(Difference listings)
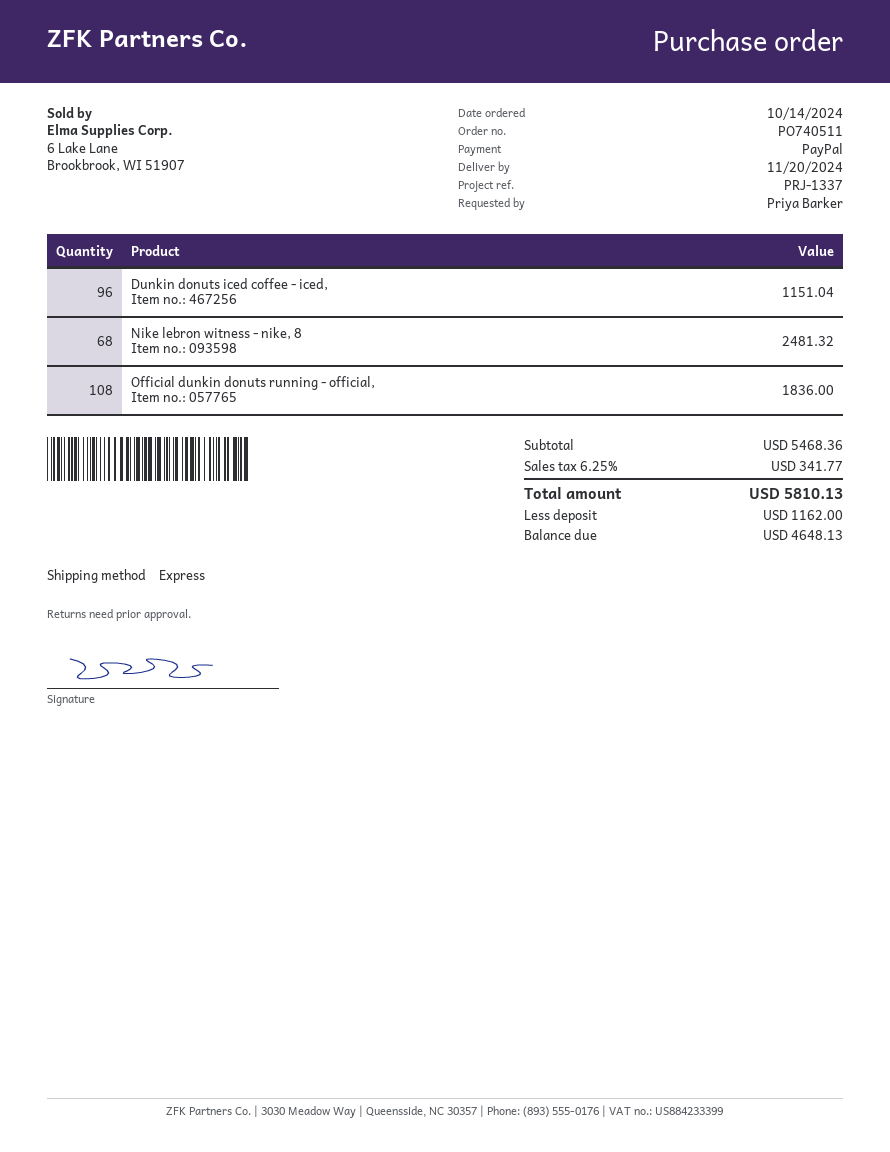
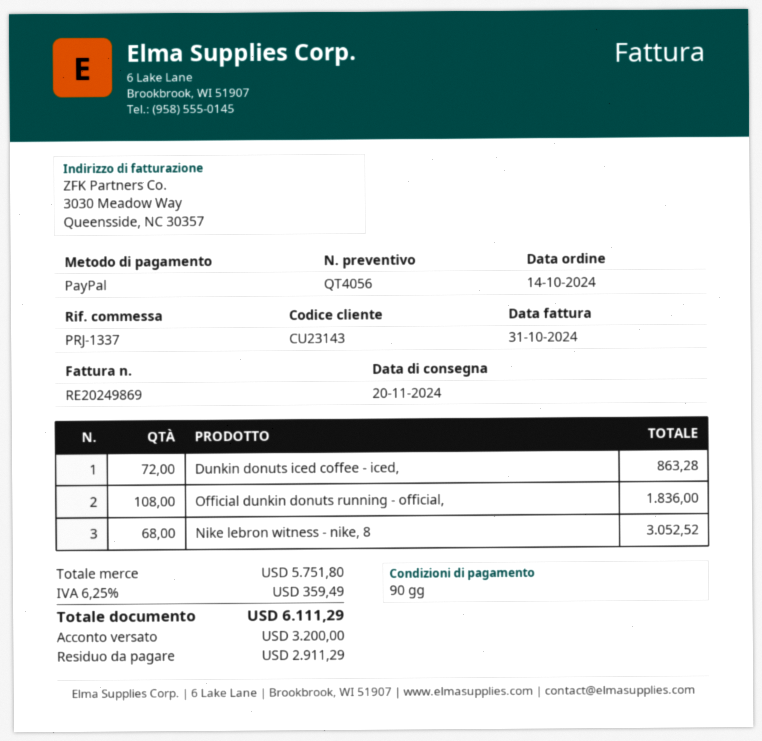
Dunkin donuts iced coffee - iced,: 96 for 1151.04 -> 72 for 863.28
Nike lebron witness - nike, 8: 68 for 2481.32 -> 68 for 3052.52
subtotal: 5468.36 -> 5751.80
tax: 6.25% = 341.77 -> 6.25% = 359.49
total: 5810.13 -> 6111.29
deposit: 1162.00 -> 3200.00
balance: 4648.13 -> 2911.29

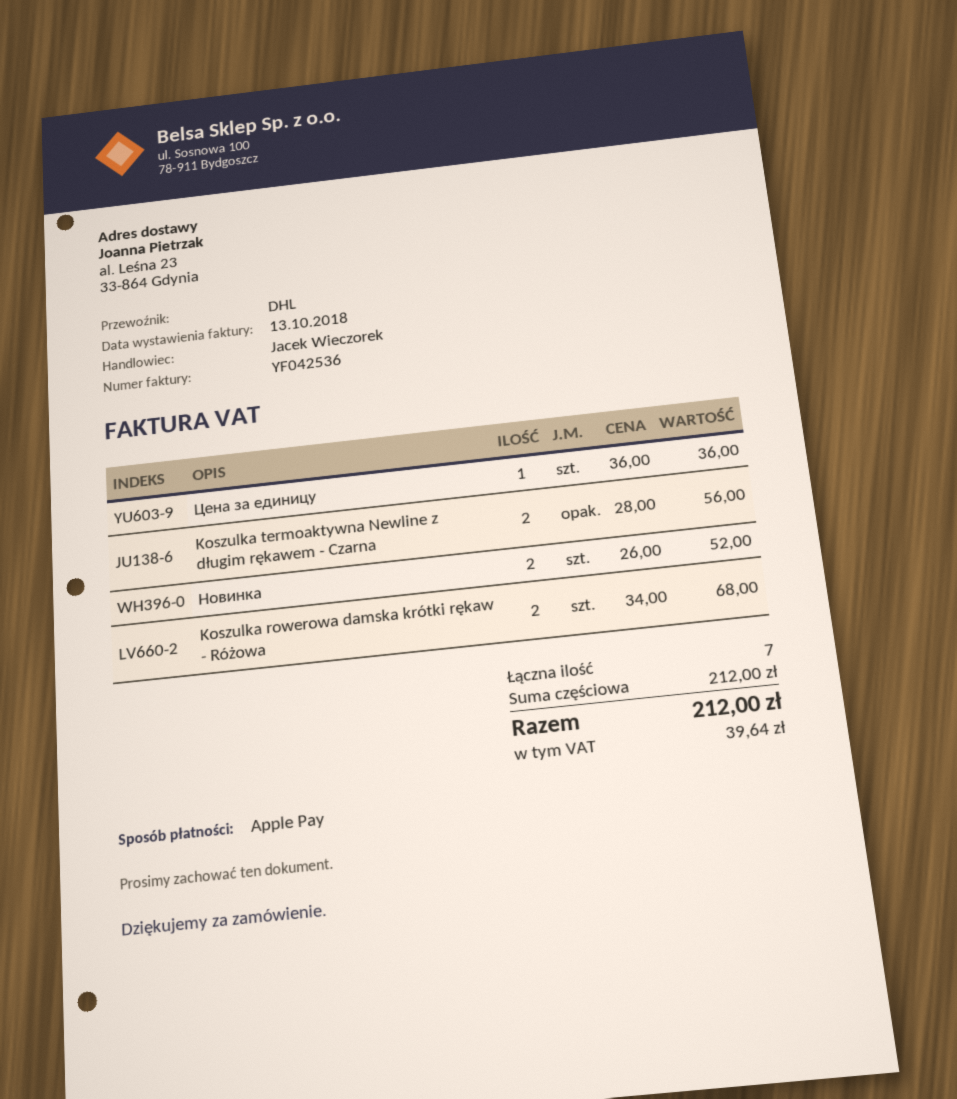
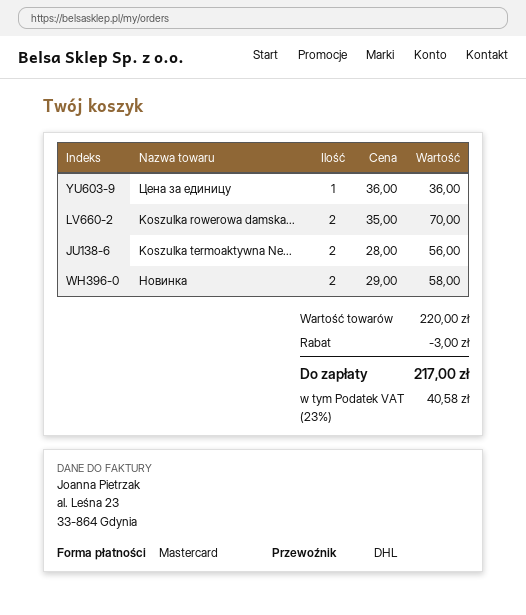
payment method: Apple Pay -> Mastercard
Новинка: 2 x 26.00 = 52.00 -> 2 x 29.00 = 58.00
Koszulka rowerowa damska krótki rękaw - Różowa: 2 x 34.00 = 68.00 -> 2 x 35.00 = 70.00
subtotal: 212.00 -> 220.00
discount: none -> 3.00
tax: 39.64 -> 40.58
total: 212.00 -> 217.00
...
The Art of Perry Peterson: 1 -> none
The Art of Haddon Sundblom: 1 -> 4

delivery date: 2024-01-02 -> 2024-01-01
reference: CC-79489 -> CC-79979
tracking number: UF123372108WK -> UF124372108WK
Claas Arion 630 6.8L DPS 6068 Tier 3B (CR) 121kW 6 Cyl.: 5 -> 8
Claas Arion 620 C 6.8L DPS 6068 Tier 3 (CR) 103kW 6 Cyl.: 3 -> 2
--
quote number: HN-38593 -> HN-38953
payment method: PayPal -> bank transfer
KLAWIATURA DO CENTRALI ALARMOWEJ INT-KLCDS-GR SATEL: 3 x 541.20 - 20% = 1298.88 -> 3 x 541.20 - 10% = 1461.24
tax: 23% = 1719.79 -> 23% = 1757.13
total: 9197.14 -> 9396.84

### Exercise prompt
From the data above, reproduce word for word the lines running from the line with "discount: none -> 3.00" to the line with "total: 212.00 -> 217.00", ends included.

### Exercise solution
discount: none -> 3.00
tax: 39.64 -> 40.58
total: 212.00 -> 217.00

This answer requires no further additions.